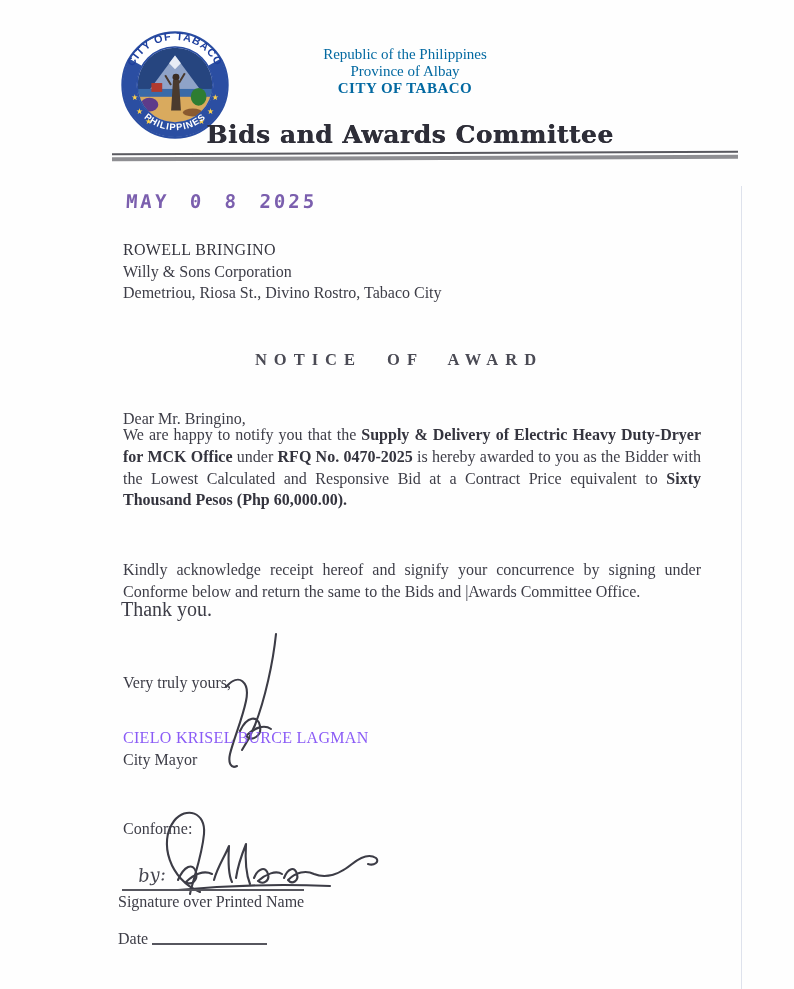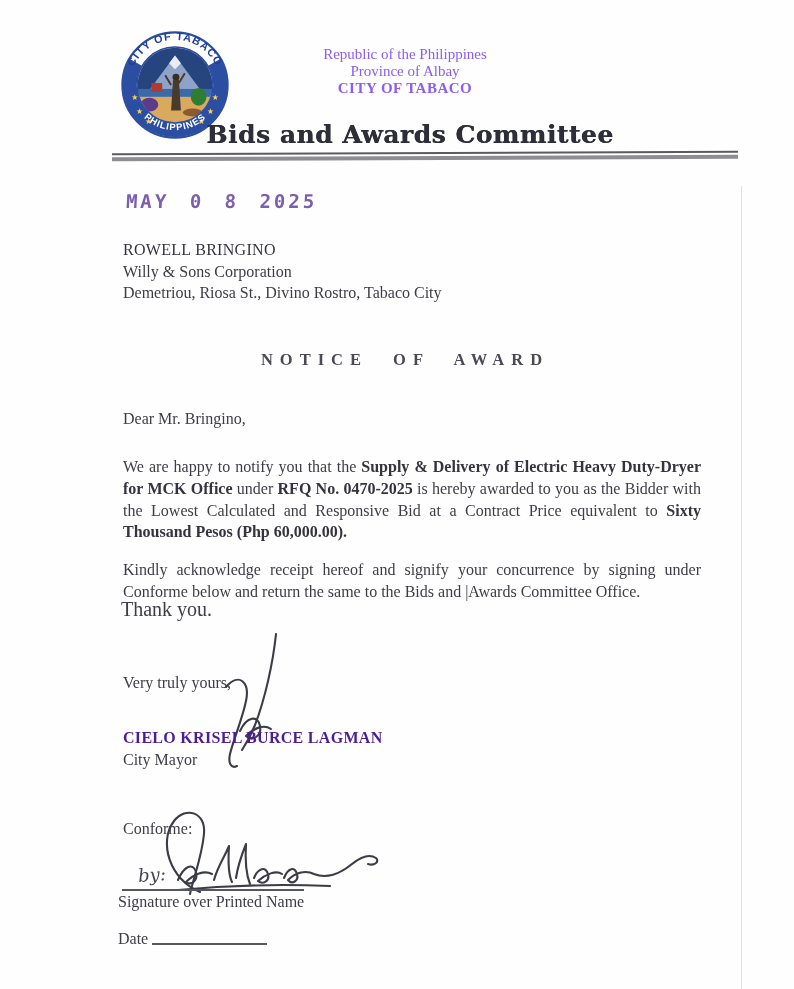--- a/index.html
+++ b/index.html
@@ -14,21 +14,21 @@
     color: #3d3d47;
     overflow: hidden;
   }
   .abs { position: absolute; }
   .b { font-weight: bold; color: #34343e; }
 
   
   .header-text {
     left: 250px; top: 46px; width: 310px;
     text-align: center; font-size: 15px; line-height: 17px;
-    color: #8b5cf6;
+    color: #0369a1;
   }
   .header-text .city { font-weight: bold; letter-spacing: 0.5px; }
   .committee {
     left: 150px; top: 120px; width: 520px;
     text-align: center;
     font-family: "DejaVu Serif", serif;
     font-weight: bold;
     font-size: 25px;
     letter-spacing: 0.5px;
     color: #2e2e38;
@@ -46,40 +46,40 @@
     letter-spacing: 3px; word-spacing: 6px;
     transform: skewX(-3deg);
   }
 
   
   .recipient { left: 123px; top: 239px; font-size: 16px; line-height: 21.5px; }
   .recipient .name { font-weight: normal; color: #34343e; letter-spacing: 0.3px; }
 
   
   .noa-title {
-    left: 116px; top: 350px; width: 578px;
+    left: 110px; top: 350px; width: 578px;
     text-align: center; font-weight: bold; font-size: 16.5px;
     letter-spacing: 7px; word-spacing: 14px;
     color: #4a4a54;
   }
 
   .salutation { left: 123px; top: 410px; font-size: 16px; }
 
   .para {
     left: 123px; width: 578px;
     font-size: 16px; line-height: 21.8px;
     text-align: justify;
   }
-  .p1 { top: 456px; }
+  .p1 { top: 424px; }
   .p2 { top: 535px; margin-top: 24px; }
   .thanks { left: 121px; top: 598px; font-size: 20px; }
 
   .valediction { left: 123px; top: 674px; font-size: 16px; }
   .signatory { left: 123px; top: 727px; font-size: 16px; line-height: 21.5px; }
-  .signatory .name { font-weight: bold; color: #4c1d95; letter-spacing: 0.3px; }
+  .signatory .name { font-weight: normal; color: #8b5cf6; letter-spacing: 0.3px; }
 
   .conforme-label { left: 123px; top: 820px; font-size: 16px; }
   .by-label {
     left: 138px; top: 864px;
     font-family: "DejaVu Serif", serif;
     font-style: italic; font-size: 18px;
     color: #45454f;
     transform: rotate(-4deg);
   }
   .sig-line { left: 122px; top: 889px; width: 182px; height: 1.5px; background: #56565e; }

# TO DO
Repeat the records verbatim, excluding pictures.

# RESULT OF THIS TASK
--- a/index.html
+++ b/index.html
@@ -14,21 +14,21 @@
     color: #3d3d47;
     overflow: hidden;
   }
   .abs { position: absolute; }
   .b { font-weight: bold; color: #34343e; }
 
   
   .header-text {
     left: 250px; top: 46px; width: 310px;
     text-align: center; font-size: 15px; line-height: 17px;
-    color: #8b5cf6;
+    color: #0369a1;
   }
   .header-text .city { font-weight: bold; letter-spacing: 0.5px; }
   .committee {
     left: 150px; top: 120px; width: 520px;
     text-align: center;
     font-family: "DejaVu Serif", serif;
     font-weight: bold;
     font-size: 25px;
     letter-spacing: 0.5px;
     color: #2e2e38;
@@ -46,40 +46,40 @@
     letter-spacing: 3px; word-spacing: 6px;
     transform: skewX(-3deg);
   }
 
   
   .recipient { left: 123px; top: 239px; font-size: 16px; line-height: 21.5px; }
   .recipient .name { font-weight: normal; color: #34343e; letter-spacing: 0.3px; }
 
   
   .noa-title {
-    left: 116px; top: 350px; width: 578px;
+    left: 110px; top: 350px; width: 578px;
     text-align: center; font-weight: bold; font-size: 16.5px;
     letter-spacing: 7px; word-spacing: 14px;
     color: #4a4a54;
   }
 
   .salutation { left: 123px; top: 410px; font-size: 16px; }
 
   .para {
     left: 123px; width: 578px;
     font-size: 16px; line-height: 21.8px;
     text-align: justify;
   }
-  .p1 { top: 456px; }
+  .p1 { top: 424px; }
   .p2 { top: 535px; margin-top: 24px; }
   .thanks { left: 121px; top: 598px; font-size: 20px; }
 
   .valediction { left: 123px; top: 674px; font-size: 16px; }
   .signatory { left: 123px; top: 727px; font-size: 16px; line-height: 21.5px; }
-  .signatory .name { font-weight: bold; color: #4c1d95; letter-spacing: 0.3px; }
+  .signatory .name { font-weight: normal; color: #8b5cf6; letter-spacing: 0.3px; }
 
   .conforme-label { left: 123px; top: 820px; font-size: 16px; }
   .by-label {
     left: 138px; top: 864px;
     font-family: "DejaVu Serif", serif;
     font-style: italic; font-size: 18px;
     color: #45454f;
     transform: rotate(-4deg);
   }
   .sig-line { left: 122px; top: 889px; width: 182px; height: 1.5px; background: #56565e; }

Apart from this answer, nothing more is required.